4カ月ぶりに支持率が上昇に転じた岸田内閣。長期政権への地歩を固めきれるか。
4カ月ぶりに内閣支持率の上昇が明らかになった。2023年3月の世論調査では、朝日新聞40%、読売新聞42%、共同通信38.1%、時事通信29.9%である(底は22年11月〜23年1月で、朝日31%、読売36%、共同33.1%、時事26.5%)。「異次元の少子化対策」への取り組み、日韓関係正常化、岸田文雄首相のウクライナ電撃訪問などが評価されたとみられる。23年度予算も波乱なく3月28日に成立した。
支持率回復を見て自民党内で衆議院解散・総選挙の臆測が急浮上している。前回の衆院選は新内閣発足直後の21年10月31日だった。まだ1年半足らずだが、前回は事実上の任期満了選挙で、首相は専権事項である解散権を実質的には一度も行使していない。岸田首相の1期目の自民党総裁任期は24年9月までで、「総裁再選・2期続投」を確実にするには総裁選前の解散・総選挙断行が不可欠という計算が働いても不思議ではない。
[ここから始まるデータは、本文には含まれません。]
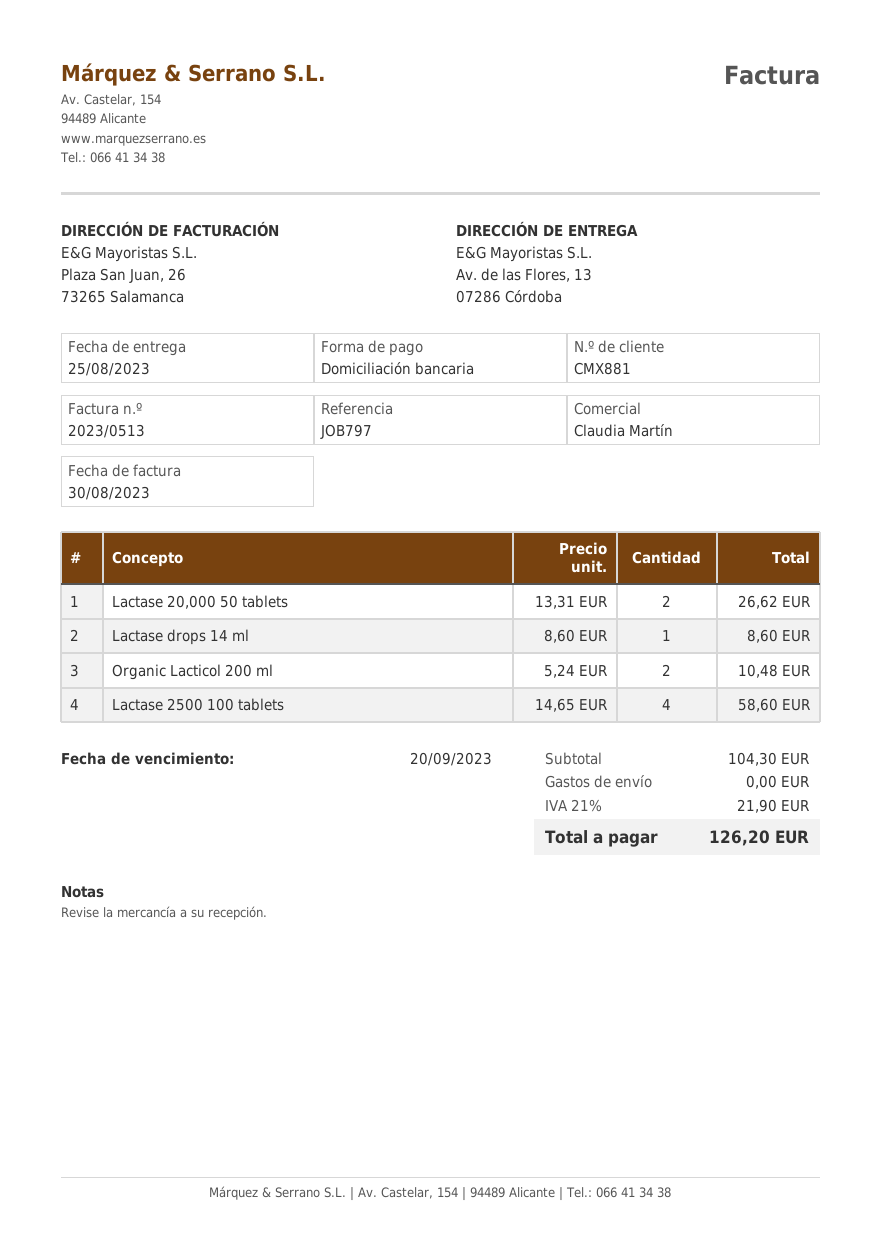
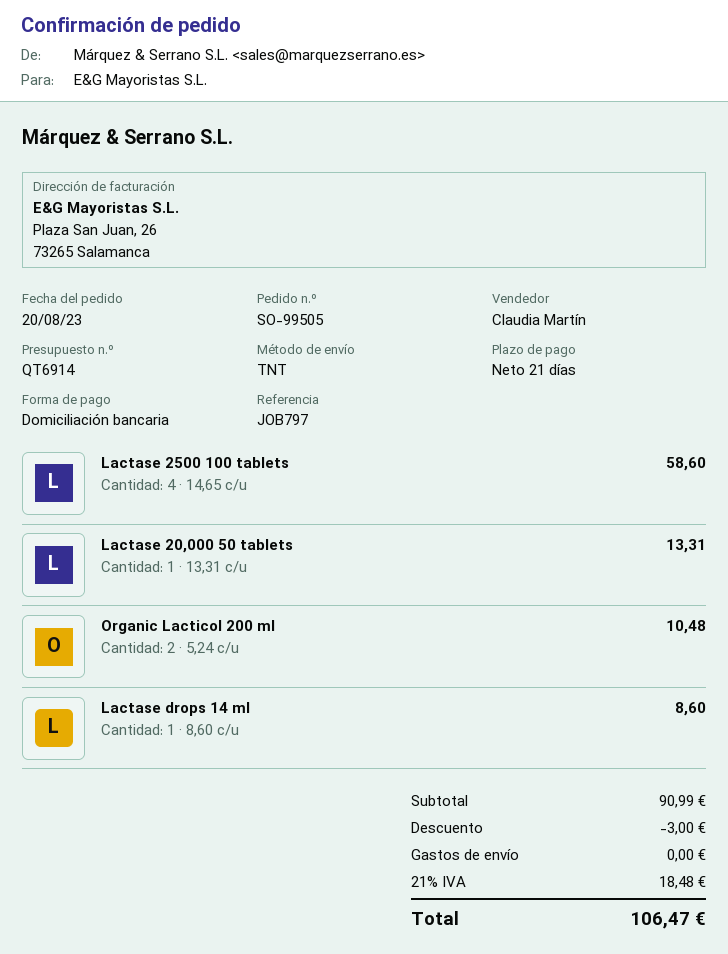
Lactase 20,000 50 tablets: 2 x 13.31 = 26.62 -> 1 x 13.31 = 13.31
subtotal: 104.30 -> 90.99
discount: none -> 3.00
tax: 21% = 21.90 -> 21% = 18.48
total: 126.20 -> 106.47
3月29日に衆議院内閣委員会でその点を問われた首相は、「今、解散は考えていない」と一応、否定したが、解散戦略が視野にあるのは疑いない。首相の解散権については、就任前の菅義偉内閣の時代、「岸田氏は解散に踏み切らない菅氏について当時『なぜかわからない。すぐに支持率は下がるぞ』と周囲に話していた」という(日本経済新聞・22年10月16日付朝刊「風見鶏」)。岸田首相には、政権維持の切り札は衆議院解散という明確な自覚があるとみる。